Preconceito Linguístico

Enviada em 20/04/2021

O movimento cultural denominado Modernismo Brasileiro, possuiu como características a valorização da variedade linguística e da cultura pouco reconhecida, como é visto no poema Pronominais, de Oswald de Andrade. Contudo, torna-se utópica essa valorização, já que no Brasil hodierno a problemática do preconceito linguístico é persistente. Desse modo, é importante evidenciar que as raízes dessa tentativa de suprimir as diversas formas de falar são oriundas de uma construção escolar, social e política.

Com efeito, para o sociólogo Pierre Bourdieu, em sua tese da violência simbólica e do capital cultural, certos saberes são mais valorizados que outros pela sociedade. Nesse viés, evidencia-se que a gramática normativa e a língua erudita são mais aceitas e veneradas que a imensa variedade linguística e cultural tupiniquim. Entretanto, o português é uma língua viva e em constante mutação. Dessa forma, basear-se apenas em um modo do falar é excluir a pluralidade e abraçar o homogêneo, processo o qual pode acarretar até o desaparecimento de algumas vertentes linguísticas.

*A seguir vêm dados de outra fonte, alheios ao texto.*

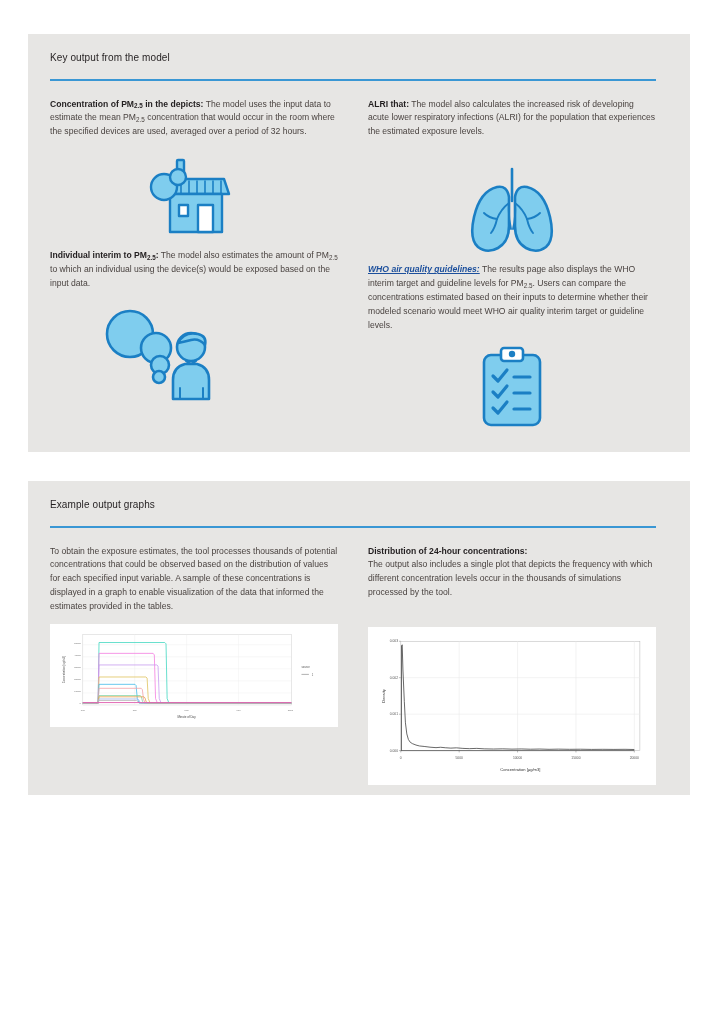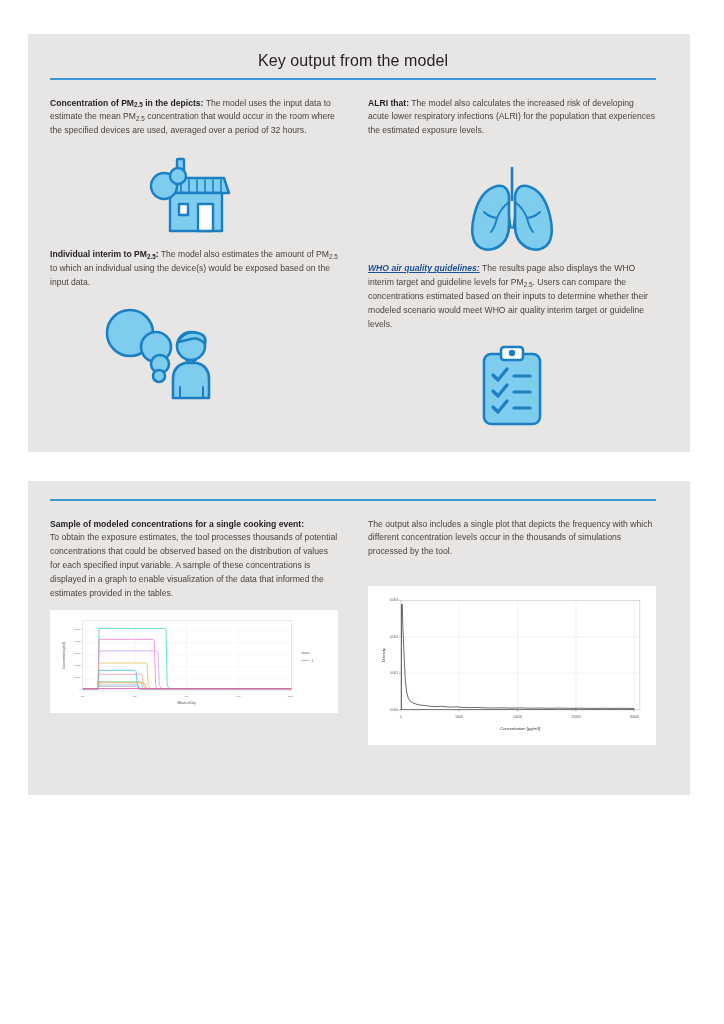--- a/index.html
+++ b/index.html
@@ -24,11 +24,10 @@
   .panel-inner { position: absolute; left: 22px; top: 18px; right: 34px; }
 
   .panel-title {
-    font-size: 16px;
+    font-size: 10px;
     color: #231f20;
     letter-spacing: .1px;
-    padding-bottom: 8px;
-    text-align: center;
+    padding-bottom: 16px;
   }
 
   .panel-rule {

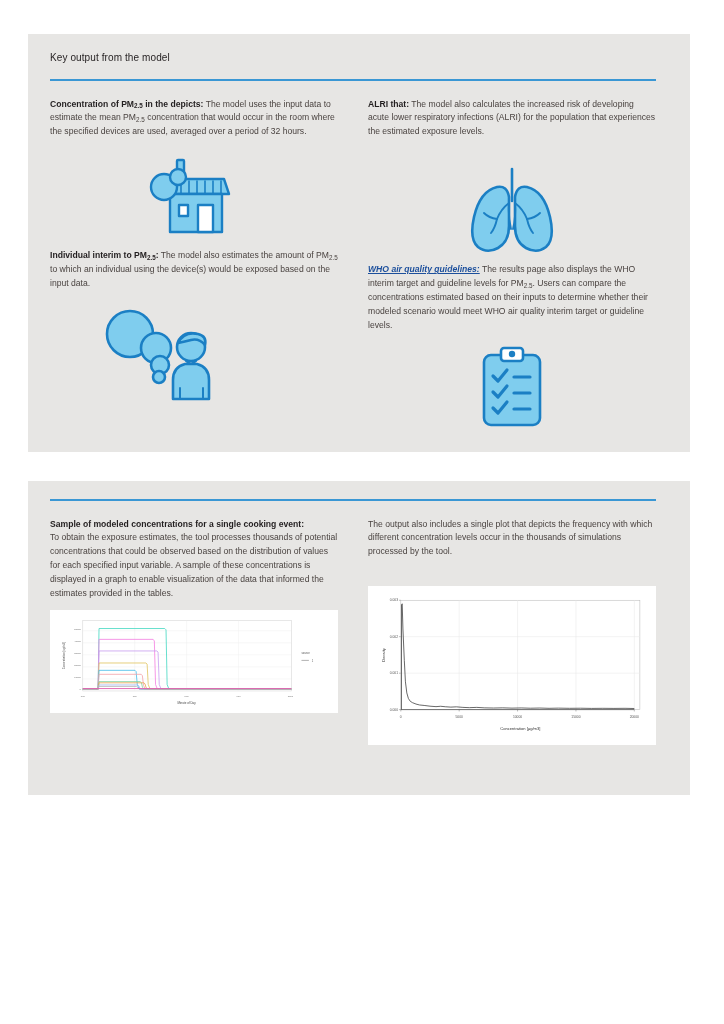--- a/index.html
+++ b/index.html
@@ -227,6 +227,7 @@
 
 <div class="panel" id="panel-example-graphs">
   <div class="panel-inner">
+    <div class="panel-title">Example output graphs</div>
     <div class="panel-rule"></div>
 
     <div class="cols">

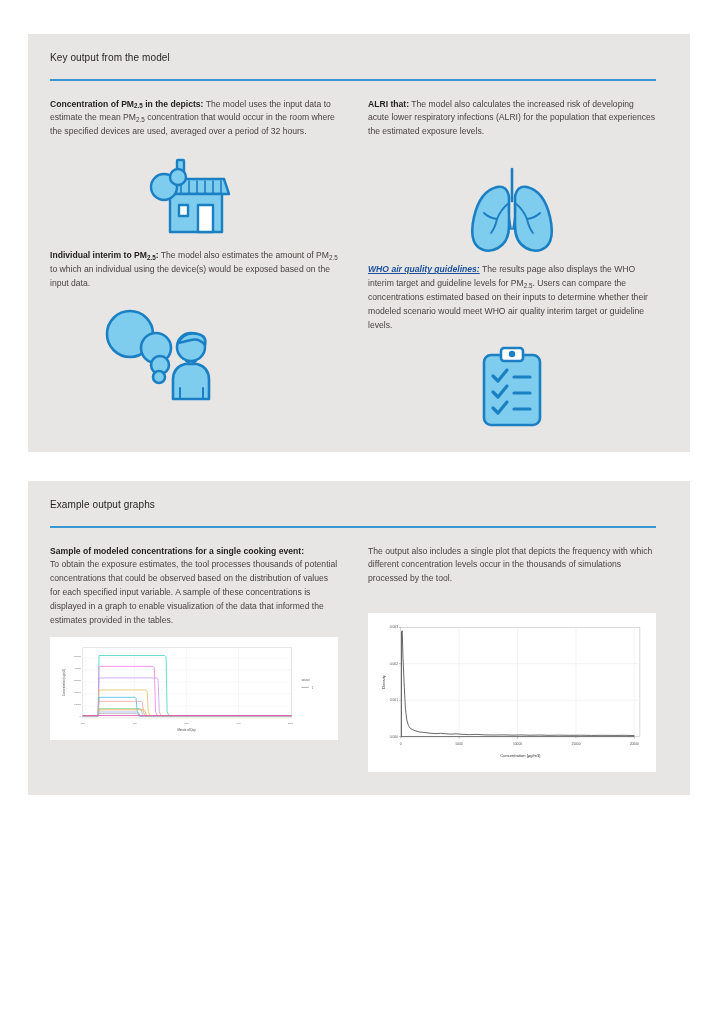--- a/index.html
+++ b/index.html
@@ -233,7 +233,6 @@
     <div class="cols">
 
       <div class="col">
-        <div class="block-title">Sample of modeled concentrations for a single cooking event:</div>
         <p class="body-text">To obtain the exposure estimates, the tool processes thousands of potential concentrations that could be observed based on the distribution of values for each specified input variable. A sample of these concentrations is displayed in a graph to enable visualization of the data that informed the estimates provided in the tables.</p>
 
         <div class="spacer-sm"></div>

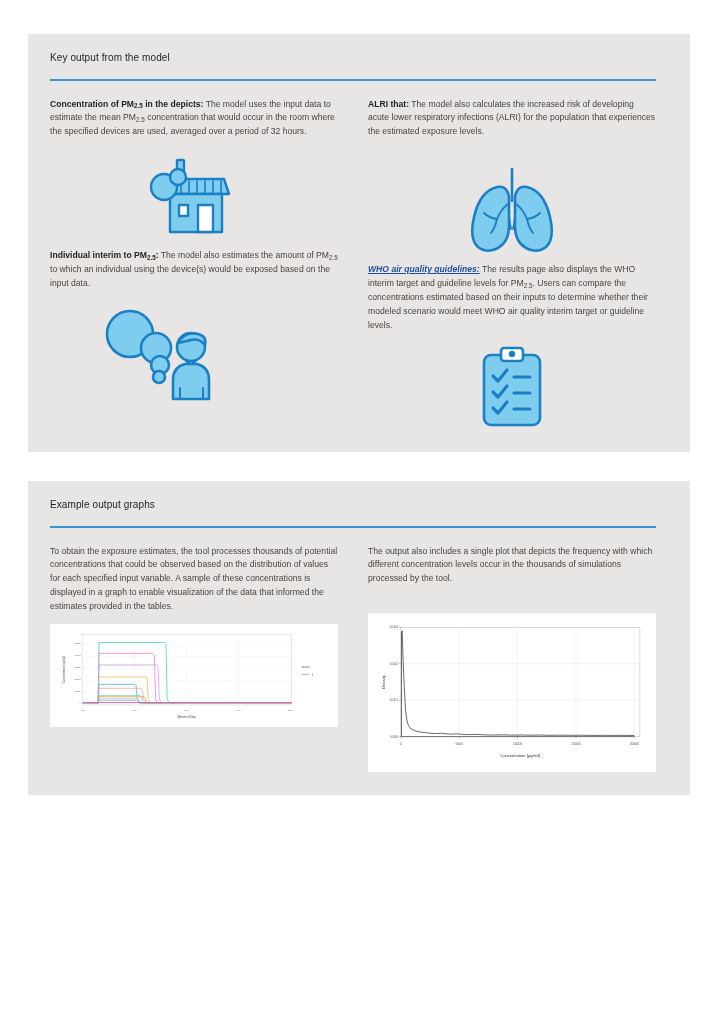--- a/index.html
+++ b/index.html
@@ -298,6 +298,7 @@
       </div>
 
       <div class="col">
+        <div class="block-title">Distribution of 24-hour concentrations:</div>
         <p class="body-text">The output also includes a single plot that depicts the frequency with which different concentration levels occur in the thousands of simulations processed by the tool.</p>
 
         <div style="height:27px;"></div>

Outrossim, na obra Microfísica do Poder, do filósofo Foucault, existem mecanismos de opressão e dominação, e a língua é um caso nótorio. Em conformidade a isso, é possível exemplificar essa tese com o domínio lusitano no Brasil, o qual logo reprimiu as manifestações linguísticas dos indígenas e escravos. Portanto, é evidente que a exclusão do falar de milhares de brasileiros, como nordestinos e nortistas, nada mais é que uma forma de dominar essa parcela e privilegiar aqueles que encontram-se numa posição de poder. Ademais, é importante salientar que os dominantes normalmente possuem maior grau de escolaridade, o que corrobora o problema, já que o ensino brasileiro ainda é fixado apenas na norma padrão e geralmente não aceita outros modos da língua.

Destarte, são necessárias ações concretas para mitigar o preconceito linguístico. Dessa maneira, é dever do Ministério da Educação adotar, de forma imediata, em seu ensino de base a valorização das variedades, propondo textos e livros os quais possuam manifestações plurais. Além disso, esse órgão também deve promover palestras acerca do tema, em escolas e universidades, com a participação de linguistas e sociólogos, e essas devem ser gravadas e acrescentadas posteriormente em um documentário, que será veiculado nas redes sociais, o qual contará com depoimentos advindos das diversas regiões brasileiras. Assim, é possível afastar-se da tese de Bourdieu e valorizar os múltiplos saberes.